RECORDED DATA

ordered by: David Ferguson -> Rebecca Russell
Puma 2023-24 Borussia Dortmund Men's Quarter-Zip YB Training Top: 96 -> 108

==

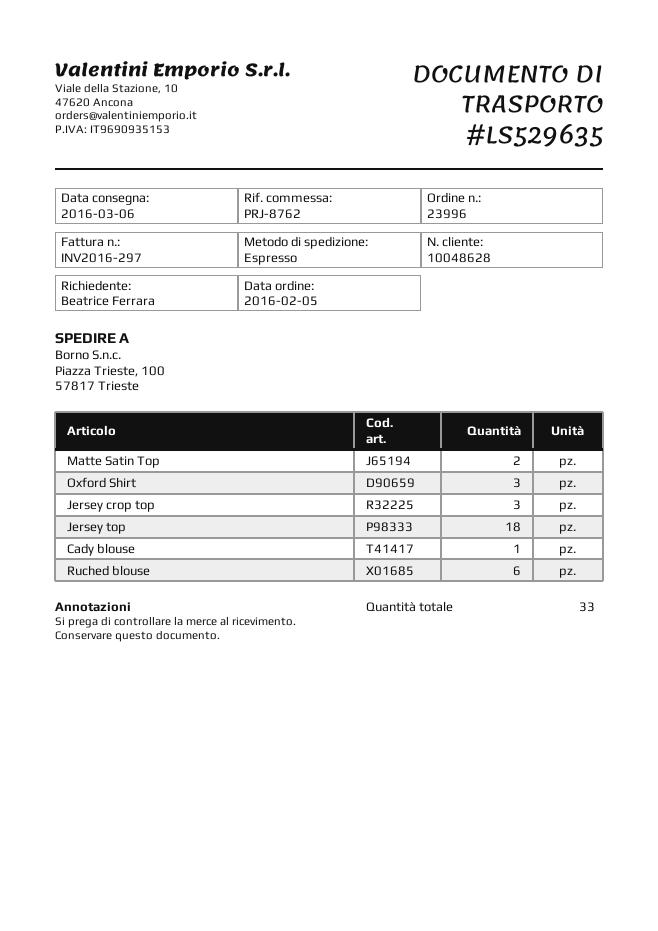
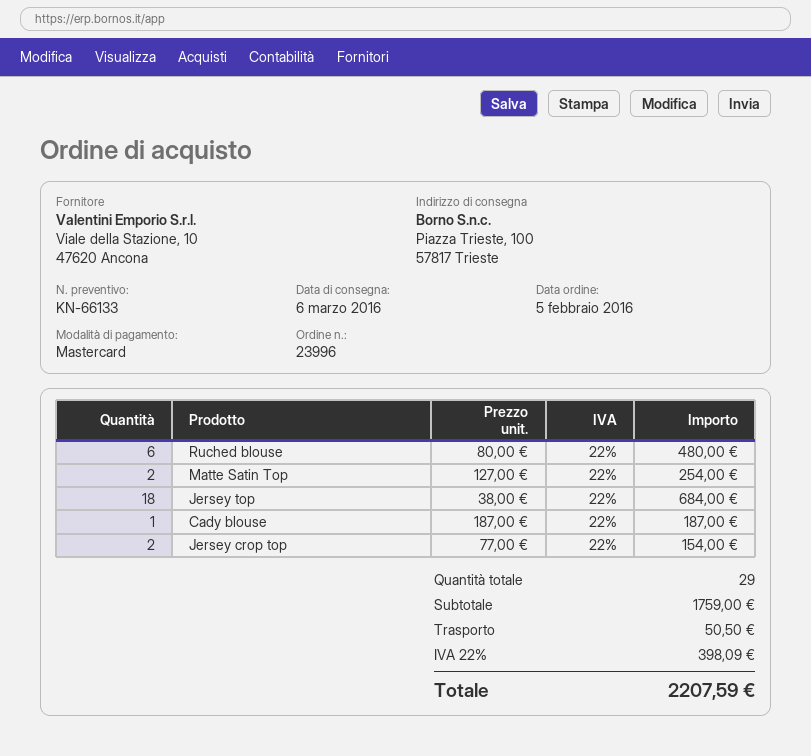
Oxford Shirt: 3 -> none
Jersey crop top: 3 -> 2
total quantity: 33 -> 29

ACTIVITY
Taking the material above, extract exactly and only the lines from the line with "ordered by: David Ferguson -> Rebecca Russell" to the line with "Puma 2023-24 Borussia", inclusive of both.

EXERCISE ANSWER
ordered by: David Ferguson -> Rebecca Russell
Puma 2023-24 Borussia Dortmund Men's Quarter-Zip YB Training Top: 96 -> 108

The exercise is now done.